Friday, September 29, 2006

Parting of the ways II

On the feast of St Michael and All Angels, the Patronal Festival of our newest Parish Church, the Parish said farewell to the Revd. Jenny Wigley, who has been my partner in the Gospel for the past three years, based at this church. She celebrated the Eucharist for the last time as Team Vicar. For better for worse, this was my sermon.

This feast of dedication of the church to Michael and Archangels is in many ways a pivotal moment. This is the building’s tenth anniversary year. We shall celebrate its consecration next April. We’re saying “Farewell God go with you” to Jenny after three years of ministry here. Although ministry is generally ‘more of the same’ given our need for a regular diet of worship and social activities, this tends to obscure the significant changes that take place as a result of a particular person being the pastor.

It came as a shock to all of us that Jenny’s departure should lead to the Bishop’s proposal to create from Central Cardiff Parish, a new Parish of Cathays with its own Vicar. It’s his response, as our leader to the changing needs of ministry in the city centre, and in Cathays.

With the arrival of new halls of residence, the face of studentland is soon about to change. As multi occupancy landlords find their profit margins slump, houses will start exchanging their ‘To Let’ signs for ‘For Sale’ signs, and the balance between domestic households and transient households will shift in favour of families again.

The kind of pastoral activity that has long been a feature of St Michael’s could become a feature of St Teilo’s again also.
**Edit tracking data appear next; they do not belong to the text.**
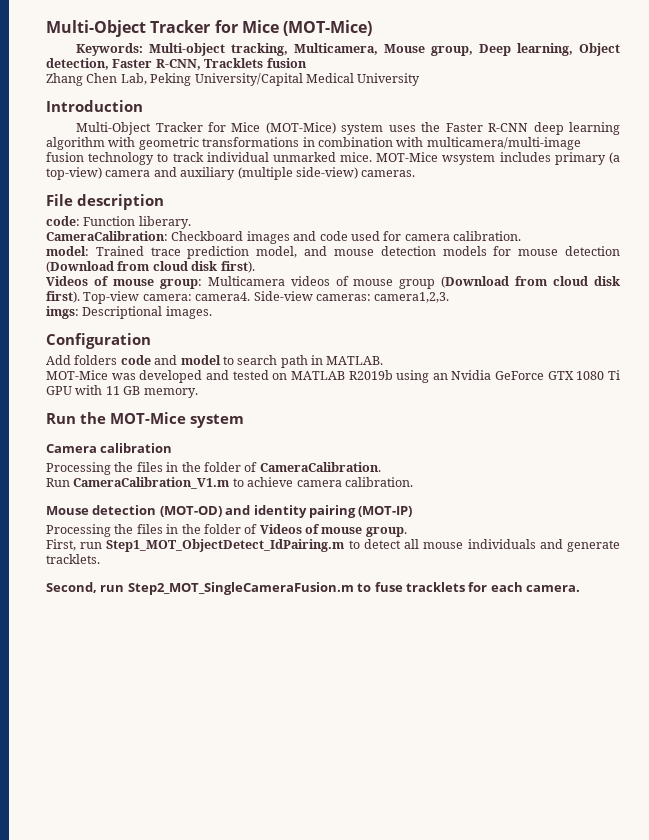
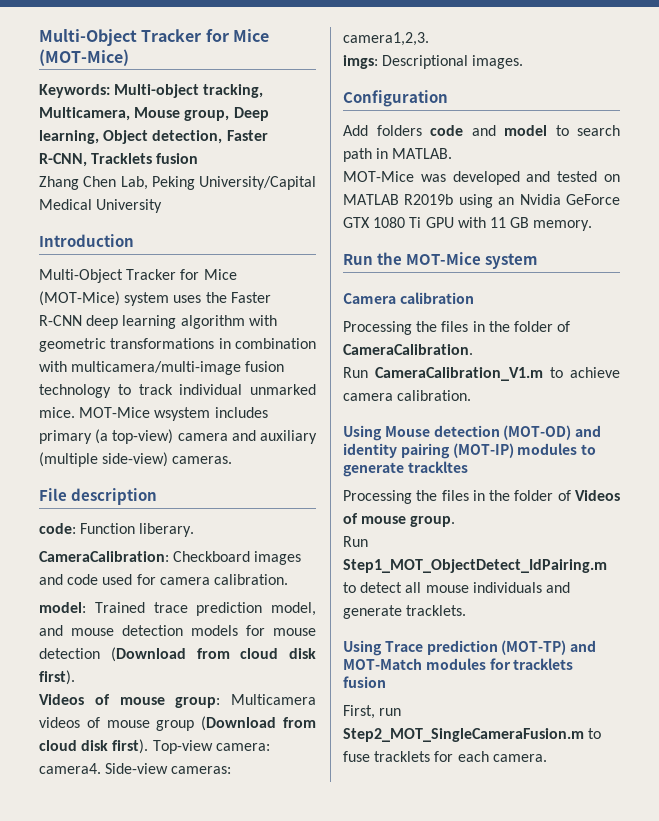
- Mouse detection (MOT-OD) and identity pairing (MOT-IP)
+ Using Mouse detection (MOT-OD) and identity pairing (MOT-IP) modules to generate trackltes
- First, run Step1_MOT_ObjectDetect_IdPairing.m to detect all mouse individuals and generate tracklets.
+ Run Step1_MOT_ObjectDetect_IdPairing.m to detect all mouse individuals and generate tracklets.
- Second, run Step2_MOT_SingleCameraFusion.m to fuse tracklets for each camera.
+ Using Trace prediction (MOT-TP) and MOT-Match modules for tracklets fusion
+ First, run Step2_MOT_SingleCameraFusion.m to fuse tracklets for each camera.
Albeit differently, St Teilo’s is equally as ready and open to varied community uses as St Michael’s is. Two mission minded congrsgations serving the same area deserve a new mission minded pastor to give them the support they need.
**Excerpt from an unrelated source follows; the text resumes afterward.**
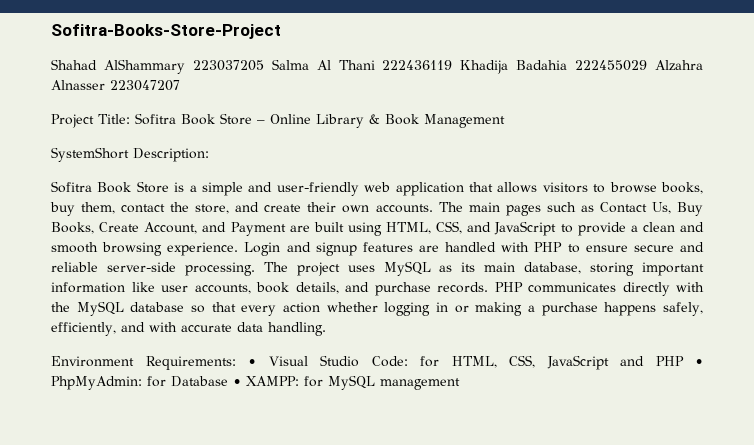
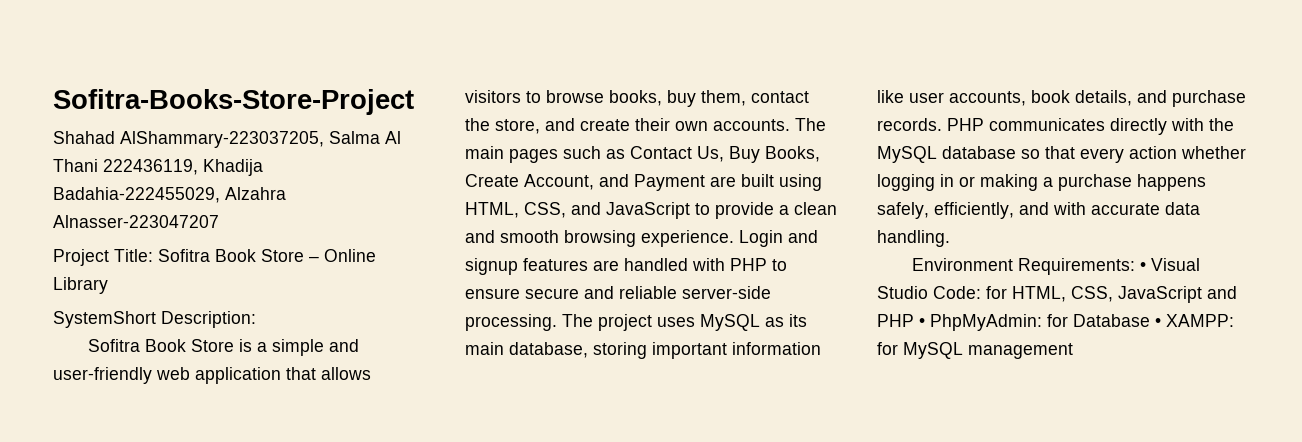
- Shahad AlShammary 223037205 Salma Al Thani 222436119 Khadija Badahia 222455029 Alzahra Alnasser 223047207
+ Shahad AlShammary-223037205, Salma Al Thani 222436119, Khadija Badahia-222455029, Alzahra Alnasser-223047207
- Project Title: Sofitra Book Store – Online Library & Book Management
+ Project Title: Sofitra Book Store – Online Library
After so many years as a daughter church on the outskirts of the Parish, dependent on Curates coming and going every few years, there could have been great reluctance about the new demands of being a self supporting Parish, cutting the apron strings and moving on to independence, but this is not the case. The confidence is there, largely thanks to the energy and teaching which Jenny has offered. For this we must thank her.
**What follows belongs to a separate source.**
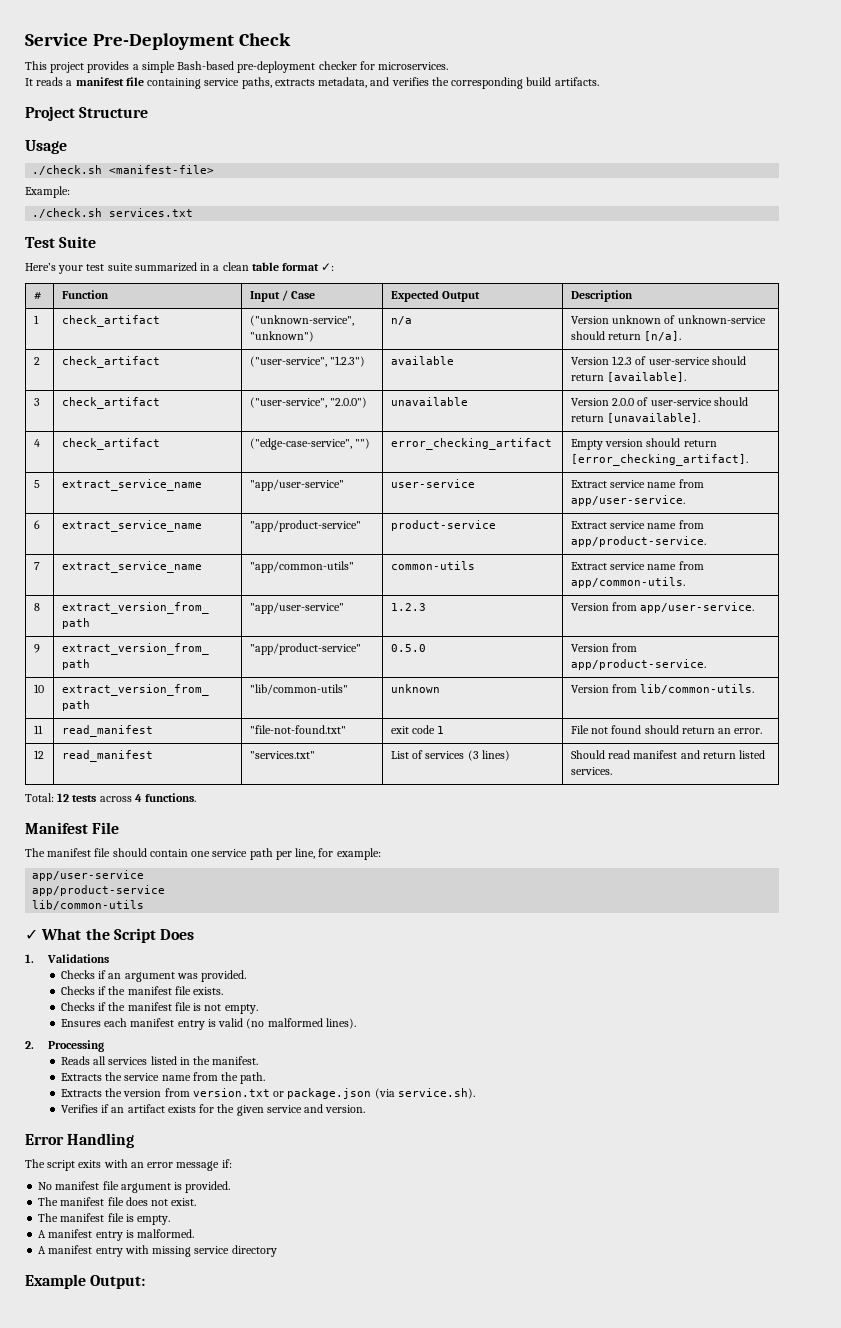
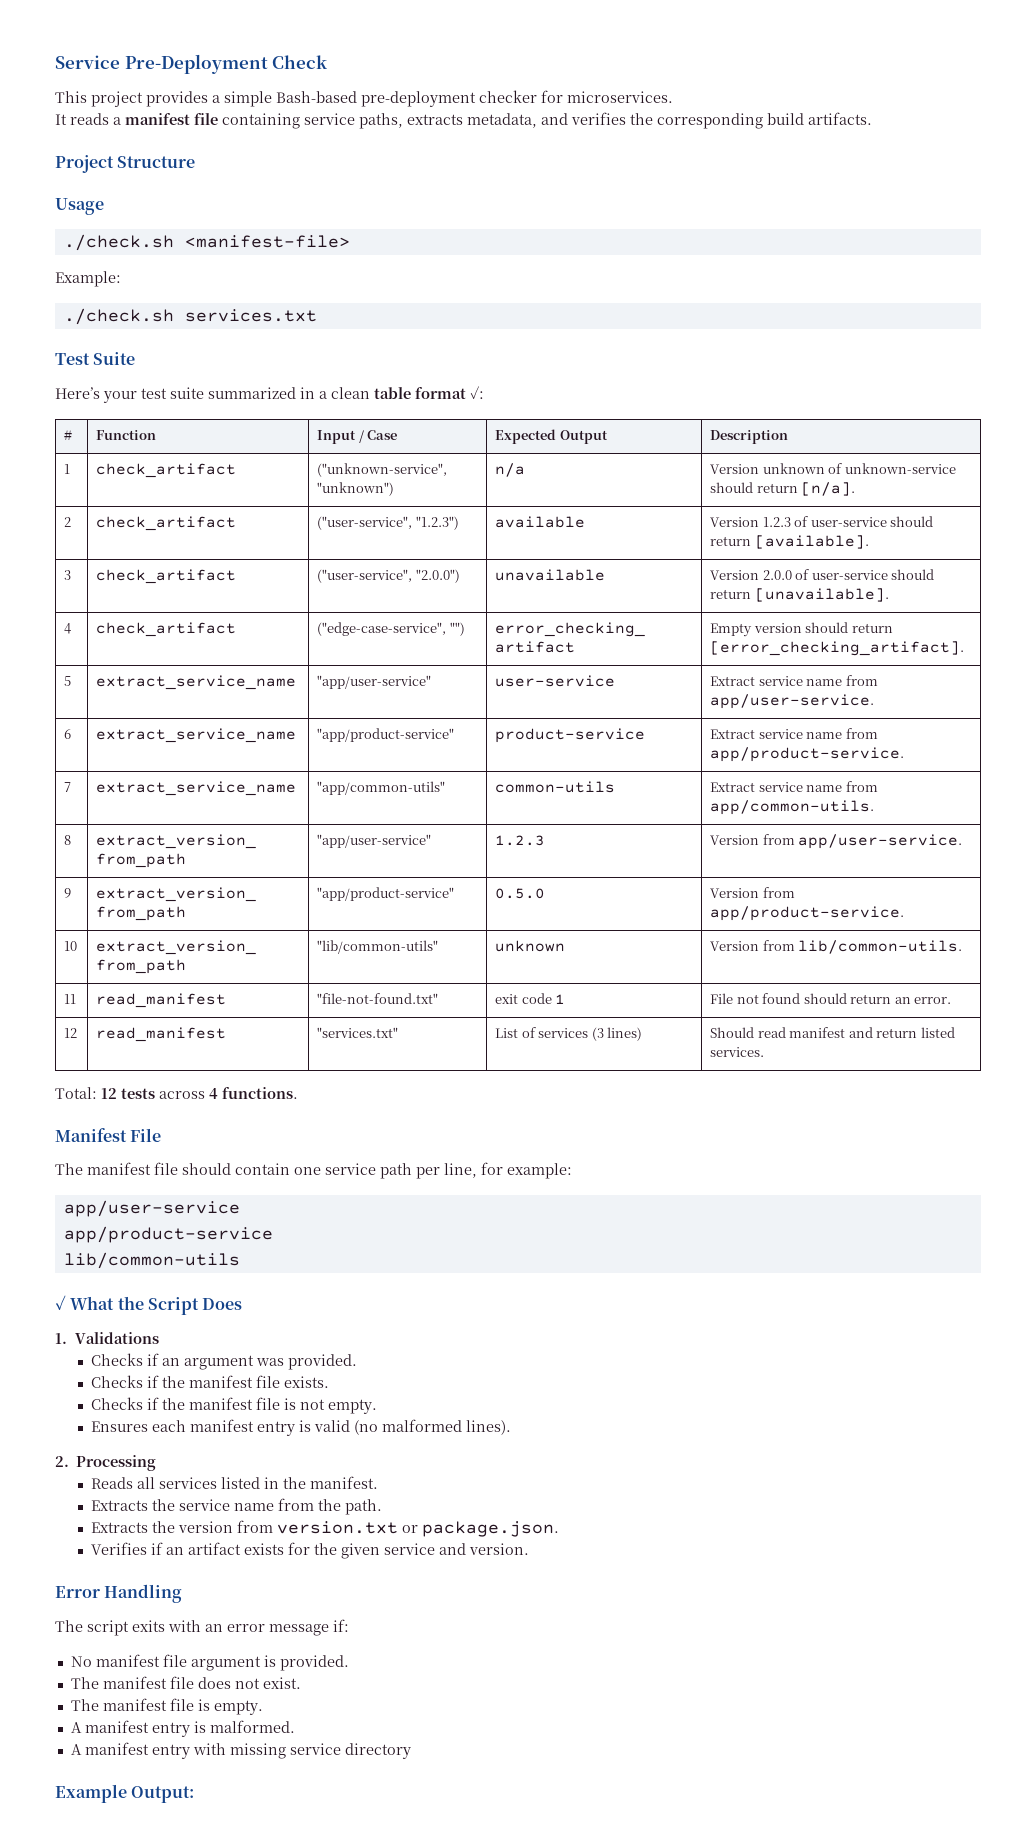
- Extracts the version from version.txt or package.json (via service.sh).
+ Extracts the version from version.txt or package.json.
St Teilo’s lost its independence becoming part of Central Cardiff, and its faithful few have striven to retain a sense of distinct identity and purpose, and to shape a new future for the church, despite discouraging setbacks. As a result it now serves Cardiff’s music education and performance needs in an unique way. It has a financial stability that enables the congregation, though small and seasonal to keep looking outwards, ready for welcome what unfolds in the future.

Thanks to the missionary vision of a previous pastor, and the few who responded and worked with him. These are two quite different ways of being church to combine in a new Parish – you might say chalk and cheese – it’s part of our cherished Anglicanism that we seek ways to live well together appreciating and benefiting from each others’ differences. Your new parish priest will, I hope and pray, be fit to rise to the challenge of leading both churches into a shared future.

We meet tonight to celebrate together, perhaps for the last time as the Benefice of Central Cardiff, before we set out on the paths appointed for us, by the Bishop’s call to mission, doing fully and freely what each congregation knows how best to do in our own settings, flourishing where we are planted. Of course there’ll be more meetings, to complete the necessary business of separation and re-establishment of our different parish structures. Coming together was for better or for worse, so too will separation. We can give thanks for many blessings over the past six years, and there will be many more blessings to celebrate in times to come, if we continue in trust to respond where our Bishop gives us the lead.

We don’t need to worry about set-backs, we’ll take them as they come, groan and struggle, adjust, compromise, reconcile, move on with our eyes, not even on the Bishop, but on Christ the Good Shepherd who goes before us. But what’s all this got to do with the feast of St Michael? Plenty to my mind.

Angels are spiritual beings with different missions from God to humankind, protecting, healing, announcing etc; just as we’re human beings with different missions from God to the world we live in. Michael, as the figure on the church’s east wall declares, symbolises the promise and hope of ultimate victory over evil - Christ’s victory over evil in human flesh, a victory Michael represents, in an order of reality above and beyond what we know. There could be no more safe or confident occasion on which to say farewells, not only to Jenny, but to start saying farewell each other, as we turn towards new tasks, not needing to look back, or regret anything except that this wonderful life is all too short to give God all the glory he deserves for the grace we’ve received in every step we take. Whichever way we go, we’ll meet again, in the workaday re-unions of life and witness in this city and then finally in the company of all the angels and saints, in the heavenly city, our true home and destination, where there will be no temples, no parishes, no diocese, no Representative Body of the Church in Wales, only God, only God, who will be all in all, the fulfilment of all our meaning and purpose.